The council's shortfall is due to loss of income on such things as leisure and car parking. It has meant the authority has had to put a partial freeze on recruitment and restrictions on spending to "essential" areas only.

The council has received an emergency grant of £1.65million from the government - but the council says it doesn't go far enough.

Meanwhile, North Yorkshire County Council is facing a deficit of around £42million and is hoping to avoid bankruptcy with more financial help from the government.

Local Government Minister Simon Clarke said councils had been offered "unprecedented" levels of financial support throughout the pandemic.

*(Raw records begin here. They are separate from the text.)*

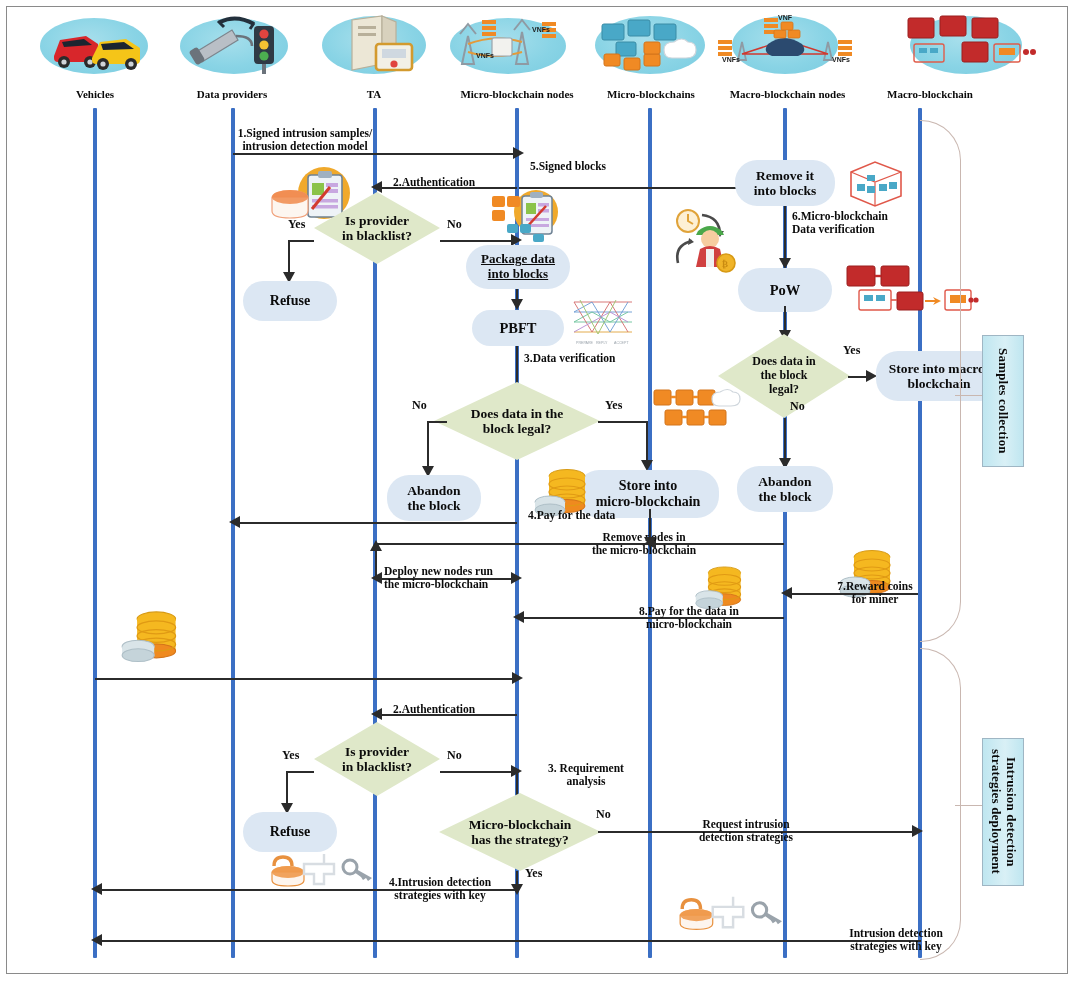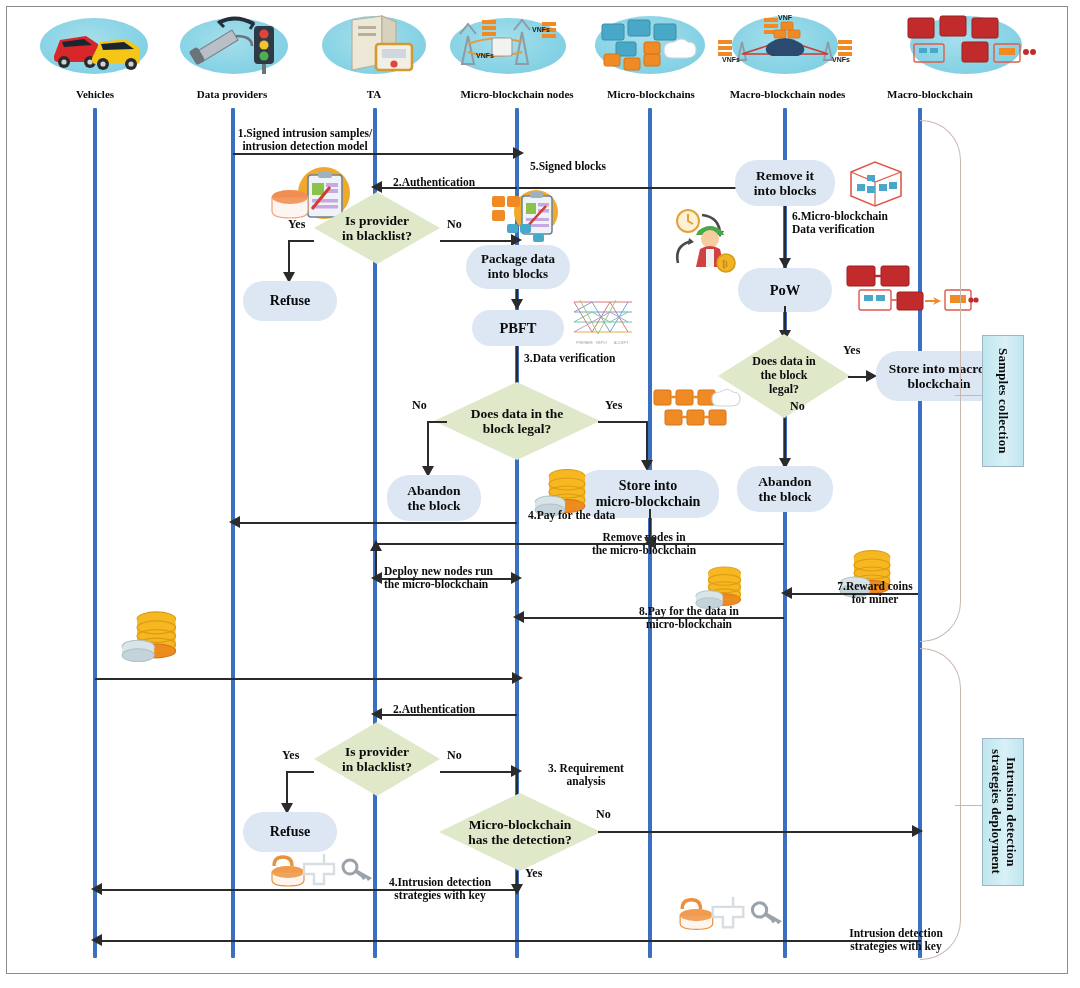"Package data" div.rrect { text-decoration: none -> underline }
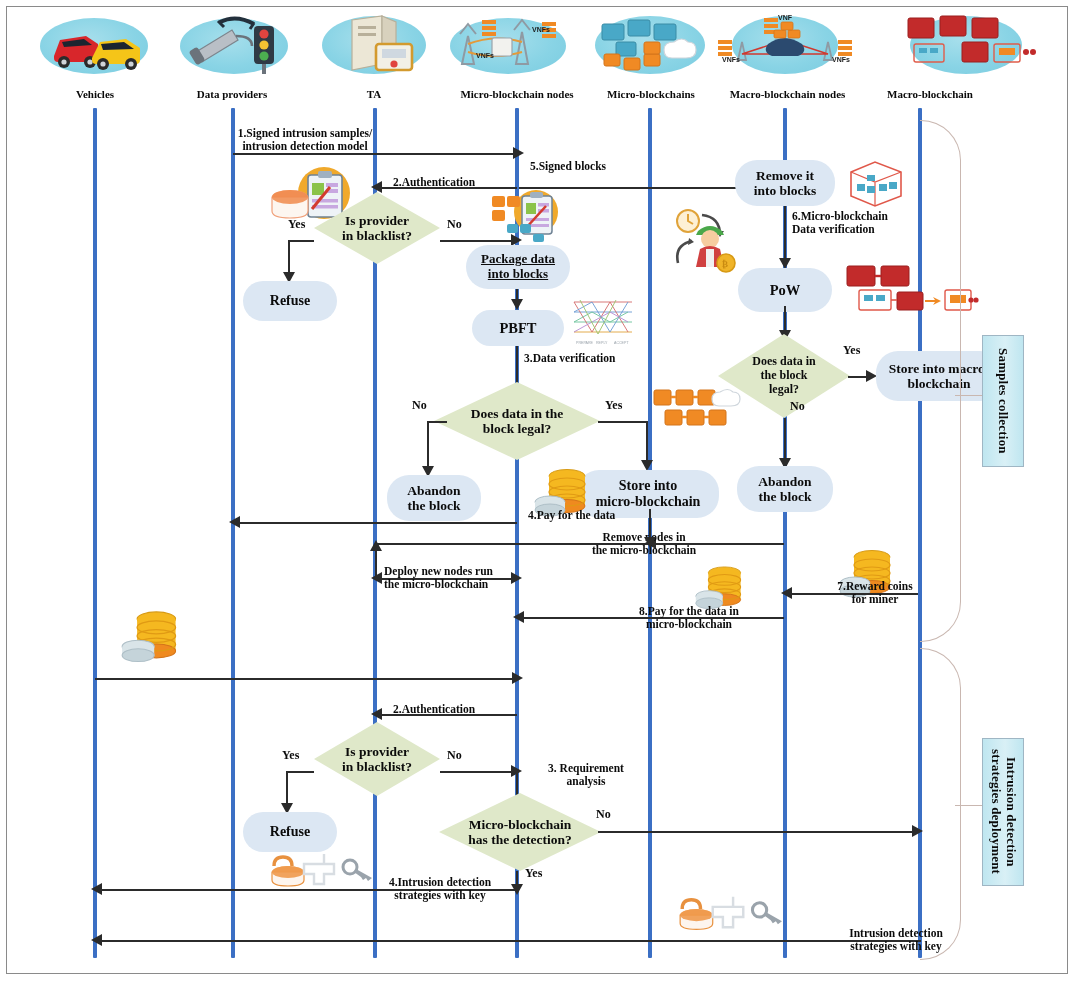"Request intrusion" div.lbl { html: none -> <div> <div>Request intrusion</div> <div>detection strategies</div> </div> }
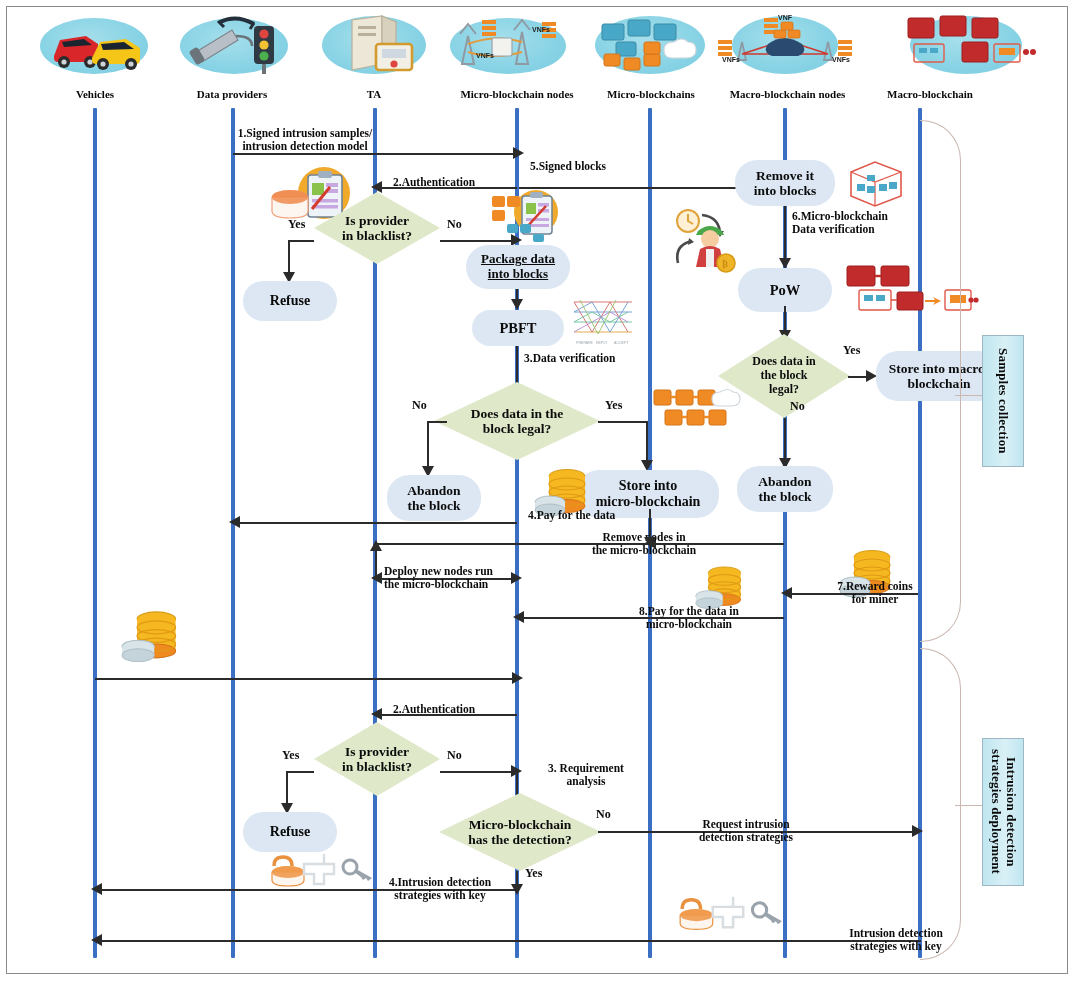"has the detection?" div { text: detection -> strategy }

Speaking of Harrogate council's £15million shortfall, Coun Cooper said: "Some of that is due to conferences and exhibitions not happening, some because we wanted to support retail and gave our commercial tenants a three-month rent holiday, some because we undertook additional work requested of us by the government including the hosting of the Nightingale Hospital.

"So we are hoping the government will be able to help further with the shortfall on our budgeted income but we are aware that it is all taxpayers’ money in the end and that the government has financial problems which frankly dwarf our own."

Local Government Minister Mr Clarke said the government is preparing a "comprehensive plan" to address council budget shortfalls.

The minister said: "We’re giving councils an unprecedented package of support, including £3.2bn non-ringfenced emergency funding, to tackle the pressures they have told us they’re facing.

“This is part of a wider package of support from across government for local communities and businesses, totalling over £27bn, including grants, business rate relief and for local transport.

“We are working on a comprehensive plan to ensure councils’ financial sustainability over the financial year ahead.

"We will continue to work closely with them to ensure they are managing their costs and we have a collective understanding of the costs they are facing."